Independent Losses of the Hypoxia-Inducible Factor (HIF) Pathway within Crustacea
Molecular Biology and Evolution
bHLH-PAS; Cirripedia; Copepoda; gene loss; oxygen sensing; transcription factor
Metazoans respond to hypoxic stress via the hypoxia-inducible factor (HIF) pathway, a mechanism thought to be extremely conserved due to its importance in monitoring cellular oxygen levels and regulating responses to hypoxia. However, recent work revealed that key members of the HIF pathway have been lost in specific lineages (a tardigrade and a copepod), suggesting that this pathway is not as widespread in animals as previously assumed. Using genomic and transcriptomic data from 70 different species across 12 major crustacean groups, we assessed the degree to which the gene HIFα, the master regulator of the HIF pathway, was conserved.
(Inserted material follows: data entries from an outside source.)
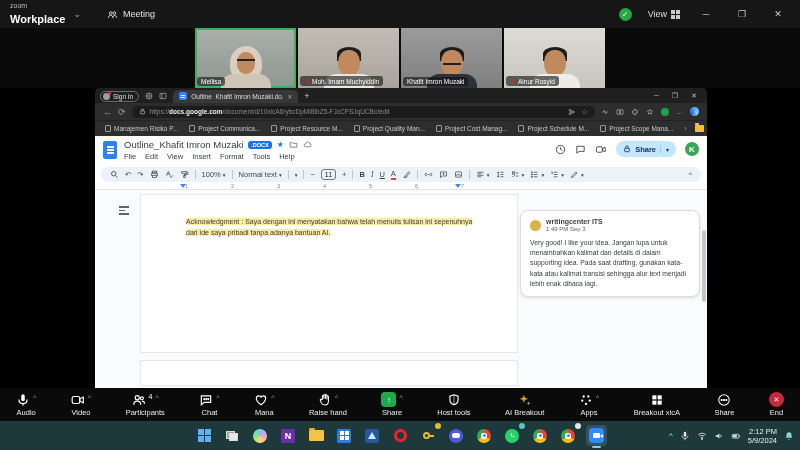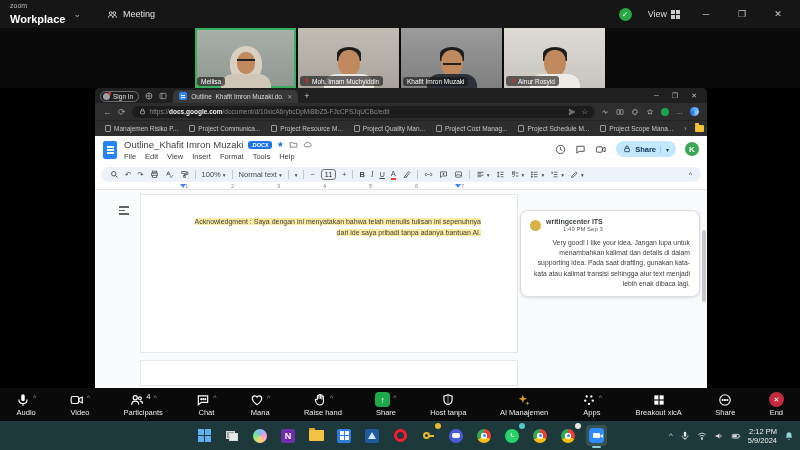--- a/index.html
+++ b/index.html
@@ -84,7 +84,7 @@
   .folder:before { content:""; position:absolute; top:-2px; left:0; width:4px; height:2px; background:#f2c13a; border-radius:1px 1px 0 0; }
 
   
-  .docs { position:absolute; top:48px; left:0; right:0; bottom:0; background:#fff;text-align:right; }
+  .docs { position:absolute; top:48px; left:0; right:0; bottom:0; background:#fff; }
   .dhead { position:relative; height:30px; padding:3px 8px 0 8px; display:flex; gap:7px; }
   .dlogo { width:14px; height:18px; background:#2684fc; border-radius:2px; margin-top:2px; display:flex; align-items:center; justify-content:center; }
   .dlogo i { display:block; width:7px; height:1.5px; background:#fff; box-shadow:0 3px 0 #fff, 0 -3px 0 #fff; }

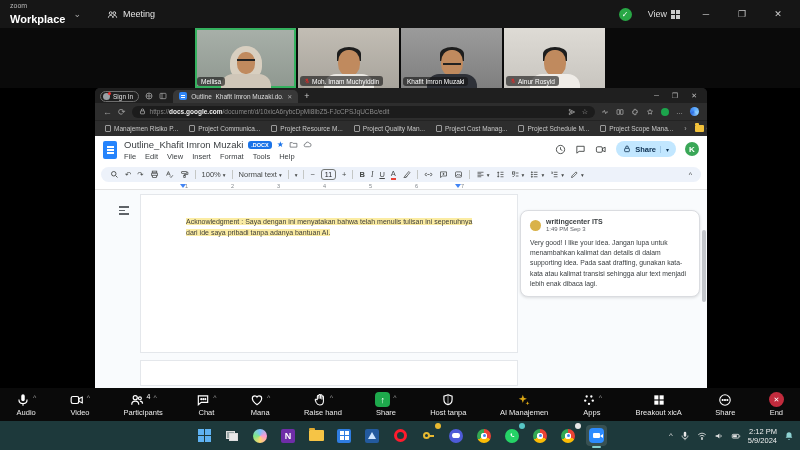--- a/index.html
+++ b/index.html
@@ -654,7 +654,7 @@
             <path d="M12 3v17" stroke-width="1"></path>
           </svg>
       </div>
-      <span class="lbl">Host tanpa</span>
+      <span class="lbl">Host tools</span>
     </div>
     <div class="ctrl">
       <div class="irow">

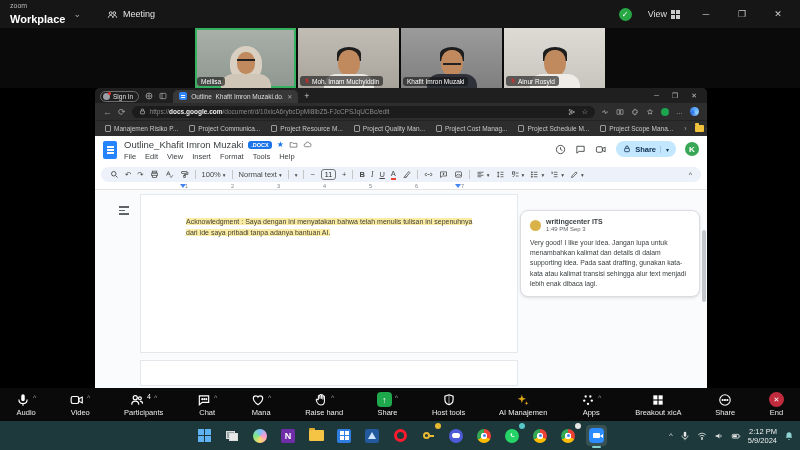--- a/index.html
+++ b/index.html
@@ -663,7 +663,7 @@
             <path d="M18 14l.9 2.6 2.6.9-2.6.9-.9 2.6-.9-2.6-2.6-.9 2.6-.9z"></path>
           </svg>
       </div>
-      <span class="lbl">AI Manajemen</span>
+      <span class="lbl">AI Breakout</span>
     </div>
     <div class="ctrl">
       <div class="irow">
Mining of protein domains, followed by phylogenetic analyses of gene families, uncovered group-level losses of HIFα, including one across three orders within Cirripedia, and in three orders within Copepoda. For these groups, additional assessment showed losses of HIF repression machinery (EGLN and VHL). These results suggest the existence of alternative mechanisms for cellular response to low oxygen and highlight these taxa as models useful for probing these evolutionary outcomes.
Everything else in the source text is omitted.